Cover-up (2025) ☆☆☆1/2(3.5/4): A journalist still fighting for truth and transparency

Laura Poitras and Mark Obenhaus’ Netflix documentary film “Cover-up”, which was released around the end of the last year, gives an overview on the career of Seymore Hersh, a Pulitzer-winning American investigative journalist who deserves to be known more in my humble opinion. As following his several big scoops in the past, the documentary presents well his long and tenacious fight for truth and transparency, and that is why it is touching to see how he keeps going as before even at present.  

The early part of the documentary mainly revolves around an infamous incident in Vietnam which was a big breakthrough in Hersh’s career. In the late 1960s, Hersh was just a plain journalist who got tired of how he and his fellow journalists simply wrote down whatever the US government told them, but then he came across an opportunity for big scoop not long after he became an independent journalist. He happened to learn a bit about a massive civilian massacre which occurred in some rural region of Vietnam, and he became all the motivated as investigating more on how the US government had been trying to cover up this horrible incident which would eventually be known as My Lai Massacre. 

It goes without saying that his eventual article on My Lai Massare was disregarded by many major newspapers in US, but, once it got printed on Chicago Sun-Times in 1969, all the American newspapers became quite interested in this incident. Needless to say, Hersh virtually became a persona non grata to the US government. Although he later got hired in New York Times as he accordingly became more prominent, the US government kept watching for him – especially when he reported on a covert CIA operation against the left-wing student organizations in US. 

In case of the Watergate scandal, Hersh actually could have delved more into it from the very beginning, but New York Times was not so willing to allow that just for not ruining its good relationship with the US government, and, as many of you know, the ball was eventually handled to that famous duo of the Washington Post. Nevertheless, once the Washington Post reported more and more on the Watergate scandal, Hersh indirectly supported his competitors at the Washington Post via a series of crucial articles on that scandal, which ultimately led to more public interest in that scandal and then the eventual political downfall of President Richard Nixon.  

During next several decades, Hersh kept working steadily. After getting more disillusioned about how New York Times has been willing to bend itself to the US government as well as those wealthy corporations in US, he eventually left and then became an independent journalist again. Nonetheless, many people still approached to him as insiders with important information or secret as usual, and he even published a number of books which certainly did not please many people out there. 

Nevertheless, Hersh has always stuck to his professional integrity for many years without any compromise. Unless his informant is dead for a long time or agrees to come out, he refuses to reveal many of his numerous informants, and that occasionally causes frequent conflicts between him and the directors.
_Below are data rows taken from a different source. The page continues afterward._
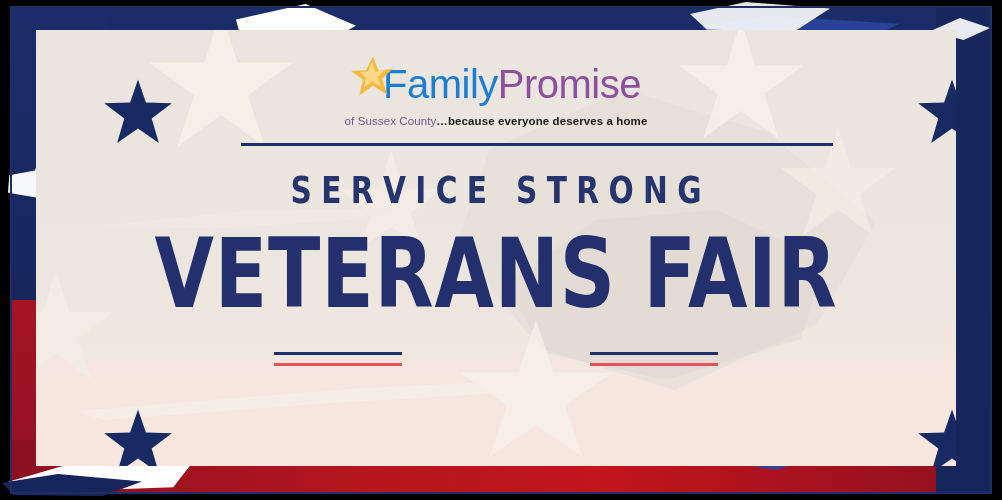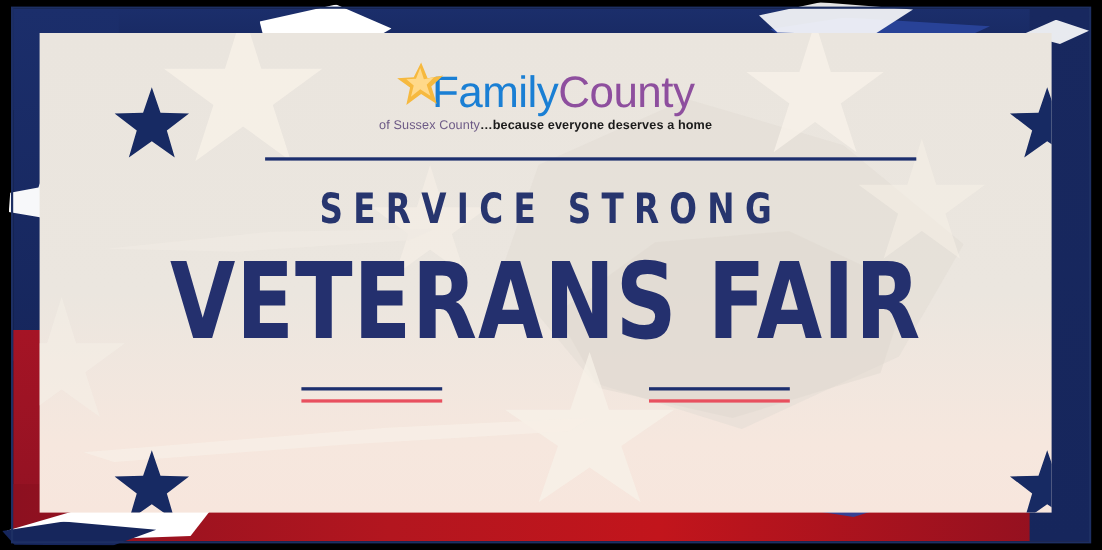--- a/index.html
+++ b/index.html
@@ -216,7 +216,7 @@
           <polygon points="50,14 58,38 80,34 64,50 72,74 50,60 30,76 36,52 20,38 41,37" fill="#ffd98a"></polygon>
         </svg>
         <span class="logo-word w-family">Family</span>
-        <span class="logo-word w-promise">County</span>
+        <span class="logo-word w-promise">Promise</span>
       </div>
       <div class="tagline">
         <span class="t-a">of Sussex County</span><span class="t-b">…because everyone deserves a home</span>

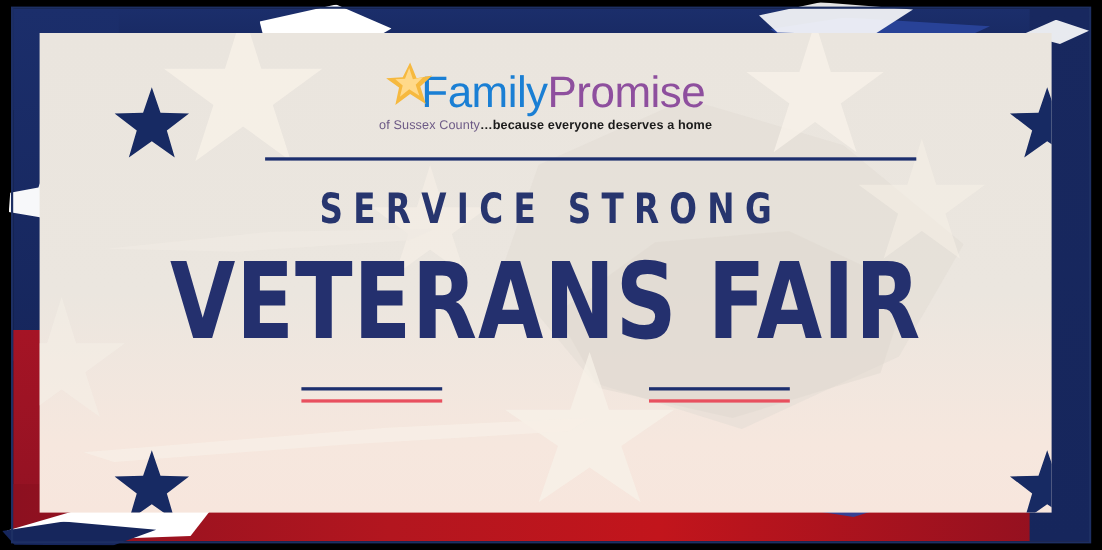--- a/index.html
+++ b/index.html
@@ -121,7 +121,7 @@
   .logo-word{font-size:40px;line-height:44px;font-weight:400;letter-spacing:-.5px;}
   .w-family{color:#1a7fd4;}
   .w-promise{color:#8e4f9e;}
-  .tagline{margin-top:2px;font-size:11.5px;letter-spacing:.1px;}
+  .tagline{margin-top:9px;font-size:11.5px;letter-spacing:.1px;}
   .t-a{color:#6d5a86;}
   .t-b{color:#1b1b1b;font-weight:700;}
As a matter of fact, Poitras actually tried to make a documentary about him around 20 years ago, but he did not accept her proposal at that time, and he agreed to be interviewed only after Poitras decided to make a documentary along with Obenhaus, who had also tried to delve into Hersh’s career for years just like Poitras.

Moreover, Hersh is also rather guarded about his personal life. He is quite willing to tell about his rather unhappy childhood and adolescent period as well as how he got a very fortunate opportunity to become a newspaper reporter in his hometown Chicago, but that is all he can openly talk about in front of the camera. At one point, he talks a bit about how supportive his wife has been to her for many years, but that is all we can learn about his family life here in this documentary.

Nevertheless, we come to admire Hersh more as observing more of his professional diligence. During the 2000s, he drew public attention again for his sobering article on what was committed in the name of War on Terror in Iraq, and that certainly made him less welcomed by the US government than before. At this point, he works on the investigative reporting on the ongoing human tragedy in Palestine, and, not so surprisingly, he tries to cover his sources as much as possible even when he generously lets us get some glimpse on his ongoing journalistic project. Although he is approaching to 90 at present, he remains as active as before, and you will be touched by how much he is still driven by his strong professionalism as before.   

 In conclusion, “Cove-up” is a compelling documentary which presents well its human subject with enough care and interest, and Poitras, who has steadily impressed us with several excellent documentaries including “Citizenfour” (2015) and “All the Beauty and the Bloodshed” (2022), and Obenhaus surely deserve all the praises they have received during this award seasons. Although the documentary does not point out how much American journalism has hit the bottom more than once during last several years, its engaging presentation of Hersh’s intrepid professionalism during last several decades is more than enough to make many of us reflect more on that serious issue in the American society, and you will surely come to think more about that undeniable value of good journalism in democracy.